**ACTIVITY:** Each entry, in full: reproduce it exactly.

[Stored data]
○ ○ ○

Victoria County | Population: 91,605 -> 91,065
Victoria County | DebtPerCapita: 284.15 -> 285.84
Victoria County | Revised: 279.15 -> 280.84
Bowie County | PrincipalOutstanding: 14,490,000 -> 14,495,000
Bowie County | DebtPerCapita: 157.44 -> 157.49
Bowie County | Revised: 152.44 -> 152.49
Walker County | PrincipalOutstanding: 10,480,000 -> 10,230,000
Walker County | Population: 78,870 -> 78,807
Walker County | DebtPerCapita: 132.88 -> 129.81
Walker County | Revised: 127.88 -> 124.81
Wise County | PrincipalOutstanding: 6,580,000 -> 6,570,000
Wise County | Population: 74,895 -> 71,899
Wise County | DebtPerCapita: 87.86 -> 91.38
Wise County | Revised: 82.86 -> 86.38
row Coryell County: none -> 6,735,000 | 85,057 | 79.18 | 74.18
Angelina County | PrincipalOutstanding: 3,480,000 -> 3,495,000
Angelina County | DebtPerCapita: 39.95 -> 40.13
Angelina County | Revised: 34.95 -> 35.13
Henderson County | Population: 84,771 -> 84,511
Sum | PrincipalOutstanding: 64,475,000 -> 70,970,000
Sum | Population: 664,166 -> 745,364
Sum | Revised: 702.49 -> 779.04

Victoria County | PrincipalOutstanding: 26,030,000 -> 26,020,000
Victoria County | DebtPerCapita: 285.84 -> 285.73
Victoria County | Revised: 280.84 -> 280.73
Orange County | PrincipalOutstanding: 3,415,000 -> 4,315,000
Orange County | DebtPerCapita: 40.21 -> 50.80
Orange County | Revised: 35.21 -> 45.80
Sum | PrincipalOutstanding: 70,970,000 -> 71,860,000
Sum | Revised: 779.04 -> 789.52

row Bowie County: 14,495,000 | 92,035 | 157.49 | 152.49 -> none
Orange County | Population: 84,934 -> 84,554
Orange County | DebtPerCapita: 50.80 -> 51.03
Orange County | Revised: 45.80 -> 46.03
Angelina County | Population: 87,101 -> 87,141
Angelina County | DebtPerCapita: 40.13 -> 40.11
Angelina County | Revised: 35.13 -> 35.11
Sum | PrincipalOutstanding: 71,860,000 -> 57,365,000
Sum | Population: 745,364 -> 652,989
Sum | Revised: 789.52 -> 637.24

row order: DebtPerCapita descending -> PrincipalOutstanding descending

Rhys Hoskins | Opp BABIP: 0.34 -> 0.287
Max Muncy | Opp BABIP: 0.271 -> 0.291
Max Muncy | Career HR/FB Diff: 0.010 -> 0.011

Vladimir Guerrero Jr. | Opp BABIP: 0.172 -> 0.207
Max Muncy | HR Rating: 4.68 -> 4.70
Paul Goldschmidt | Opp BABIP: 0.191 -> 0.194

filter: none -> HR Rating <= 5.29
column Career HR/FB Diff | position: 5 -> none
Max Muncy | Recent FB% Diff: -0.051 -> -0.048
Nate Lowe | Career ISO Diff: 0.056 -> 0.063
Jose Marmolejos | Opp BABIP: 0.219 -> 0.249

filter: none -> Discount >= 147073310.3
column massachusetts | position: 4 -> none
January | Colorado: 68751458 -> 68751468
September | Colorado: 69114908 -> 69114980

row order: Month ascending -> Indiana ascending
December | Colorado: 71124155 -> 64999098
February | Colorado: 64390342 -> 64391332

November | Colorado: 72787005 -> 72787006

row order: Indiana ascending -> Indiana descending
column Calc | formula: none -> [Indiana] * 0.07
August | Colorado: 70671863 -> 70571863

○ ○ ○

**TASK RESULT:**
Victoria County | Population: 91,605 -> 91,065
Victoria County | DebtPerCapita: 284.15 -> 285.84
Victoria County | Revised: 279.15 -> 280.84
Bowie County | PrincipalOutstanding: 14,490,000 -> 14,495,000
Bowie County | DebtPerCapita: 157.44 -> 157.49
Bowie County | Revised: 152.44 -> 152.49
Walker County | PrincipalOutstanding: 10,480,000 -> 10,230,000
Walker County | Population: 78,870 -> 78,807
Walker County | DebtPerCapita: 132.88 -> 129.81
Walker County | Revised: 127.88 -> 124.81
Wise County | PrincipalOutstanding: 6,580,000 -> 6,570,000
Wise County | Population: 74,895 -> 71,899
Wise County | DebtPerCapita: 87.86 -> 91.38
Wise County | Revised: 82.86 -> 86.38
row Coryell County: none -> 6,735,000 | 85,057 | 79.18 | 74.18
Angelina County | PrincipalOutstanding: 3,480,000 -> 3,495,000
Angelina County | DebtPerCapita: 39.95 -> 40.13
Angelina County | Revised: 34.95 -> 35.13
Henderson County | Population: 84,771 -> 84,511
Sum | PrincipalOutstanding: 64,475,000 -> 70,970,000
Sum | Population: 664,166 -> 745,364
Sum | Revised: 702.49 -> 779.04

Victoria County | PrincipalOutstanding: 26,030,000 -> 26,020,000
Victoria County | DebtPerCapita: 285.84 -> 285.73
Victoria County | Revised: 280.84 -> 280.73
Orange County | PrincipalOutstanding: 3,415,000 -> 4,315,000
Orange County | DebtPerCapita: 40.21 -> 50.80
Orange County | Revised: 35.21 -> 45.80
Sum | PrincipalOutstanding: 70,970,000 -> 71,860,000
Sum | Revised: 779.04 -> 789.52

row Bowie County: 14,495,000 | 92,035 | 157.49 | 152.49 -> none
Orange County | Population: 84,934 -> 84,554
Orange County | DebtPerCapita: 50.80 -> 51.03
Orange County | Revised: 45.80 -> 46.03
Angelina County | Population: 87,101 -> 87,141
Angelina County | DebtPerCapita: 40.13 -> 40.11
Angelina County | Revised: 35.13 -> 35.11
Sum | PrincipalOutstanding: 71,860,000 -> 57,365,000
Sum | Population: 745,364 -> 652,989
Sum | Revised: 789.52 -> 637.24

row order: DebtPerCapita descending -> PrincipalOutstanding descending

Rhys Hoskins | Opp BABIP: 0.34 -> 0.287
Max Muncy | Opp BABIP: 0.271 -> 0.291
Max Muncy | Career HR/FB Diff: 0.010 -> 0.011

Vladimir Guerrero Jr. | Opp BABIP: 0.172 -> 0.207
Max Muncy | HR Rating: 4.68 -> 4.70
Paul Goldschmidt | Opp BABIP: 0.191 -> 0.194

filter: none -> HR Rating <= 5.29
column Career HR/FB Diff | position: 5 -> none
Max Muncy | Recent FB% Diff: -0.051 -> -0.048
Nate Lowe | Career ISO Diff: 0.056 -> 0.063
Jose Marmolejos | Opp BABIP: 0.219 -> 0.249

filter: none -> Discount >= 147073310.3
column massachusetts | position: 4 -> none
January | Colorado: 68751458 -> 68751468
September | Colorado: 69114908 -> 69114980

row order: Month ascending -> Indiana ascending
December | Colorado: 71124155 -> 64999098
February | Colorado: 64390342 -> 64391332

November | Colorado: 72787005 -> 72787006

row order: Indiana ascending -> Indiana descending
column Calc | formula: none -> [Indiana] * 0.07
August | Colorado: 70671863 -> 70571863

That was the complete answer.